Is the hard-drive churning alot...?


----------



## Mr.Amateur (Mar 12, 2009)

What kind of graphics are you using?  Integrated or a video card?


----------



## steven (Mar 12, 2009)

Flyordie said:


> Is the hard-drive churning alot...?



do you mean like the noise it makes when you first start the computer and the same one it makes when you start a task such as inserting a disk or something?
I don't heard that loud rapping sound like one hears in the computers from 10 or 15 years ago.  I have heard a time or two (usually if there is like a power outage or the computer would get disconnected from the wall accidentally or  something) but I don't recall hearing that sound recently


----------



## steven (Mar 12, 2009)

*Mr.Amateur * I am not sure what type of graphics we have.  Do you think one type or the other could cause problems when the computer starts to get a little older?


----------



## A Cheese Danish (Mar 12, 2009)

Are there any unusual noises going on when you power it up?
What was the power of both power supplies? the shot one and the current one?
Did you try to run a recovery of what operating system you are using? xp or vista? or older?


----------



## steven (Mar 12, 2009)

A Cheese Danish said:


> Are there any unusual noises going on when you power it up?
> What was the power of both power supplies? the shot one and the current one?
> Did you try to run a recovery of what operating system you are using? xp or vista? or older?



Nothing unusual that I noticed. 
the old, shot PSU was 250 and the new, working one is 350
I did not try the recovery.  I am not real sure I know how to do that.  does that involve using the CD's  also will I lose some files and stuff by doing that?  And can that even be done when the computer barely runs?


----------



## A Cheese Danish (Mar 12, 2009)

steven said:


> Nothing unusual that I noticed.
> the old, shot PSU was 250 and the new, working one is 350
> I did not try the recovery.  I am not real sure I know how to do that.  does that involve using the CD's  also will I lose some files and stuff by doing that?  And can that even be done when the computer barely runs?

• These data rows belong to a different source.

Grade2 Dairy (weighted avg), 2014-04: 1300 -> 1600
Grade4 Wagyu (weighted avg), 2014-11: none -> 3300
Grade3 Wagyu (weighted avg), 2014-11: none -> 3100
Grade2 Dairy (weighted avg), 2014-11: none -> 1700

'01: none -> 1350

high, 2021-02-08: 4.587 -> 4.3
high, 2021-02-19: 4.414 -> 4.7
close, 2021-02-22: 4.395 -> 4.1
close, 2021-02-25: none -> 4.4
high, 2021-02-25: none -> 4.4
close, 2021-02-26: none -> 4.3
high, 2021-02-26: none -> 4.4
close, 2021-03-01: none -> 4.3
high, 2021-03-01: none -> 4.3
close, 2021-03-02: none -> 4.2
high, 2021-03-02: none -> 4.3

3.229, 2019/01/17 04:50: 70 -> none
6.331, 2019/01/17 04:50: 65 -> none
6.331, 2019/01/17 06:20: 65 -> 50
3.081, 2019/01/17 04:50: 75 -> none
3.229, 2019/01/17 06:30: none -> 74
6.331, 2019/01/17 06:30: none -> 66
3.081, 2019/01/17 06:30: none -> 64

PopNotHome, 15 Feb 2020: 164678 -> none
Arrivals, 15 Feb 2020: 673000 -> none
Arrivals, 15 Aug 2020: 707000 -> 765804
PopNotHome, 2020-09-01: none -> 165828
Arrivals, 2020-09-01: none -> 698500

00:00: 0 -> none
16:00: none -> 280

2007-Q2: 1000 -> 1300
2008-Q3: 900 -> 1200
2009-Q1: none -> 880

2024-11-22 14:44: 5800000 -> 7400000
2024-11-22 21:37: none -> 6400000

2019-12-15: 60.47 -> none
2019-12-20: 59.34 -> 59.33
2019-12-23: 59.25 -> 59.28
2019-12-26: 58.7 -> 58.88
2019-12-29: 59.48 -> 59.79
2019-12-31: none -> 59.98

You have to use the CD's that the OS is on. What Operating System are you using?
And no, Repair will, well, repair any bad files. Or if you get to the desktop, you could do a system restore. Depending on when you last had a restore point, you could lose files/programs.


----------



## steven (Mar 12, 2009)

A Cheese Danish said:


> You have to use the CD's that the OS is on. What Operating System are you using?
> And no, Repair will, well, repair any bad files. Or if you get to the desktop, you could do a system restore. Depending on when you last had a restore point, you could lose files/programs.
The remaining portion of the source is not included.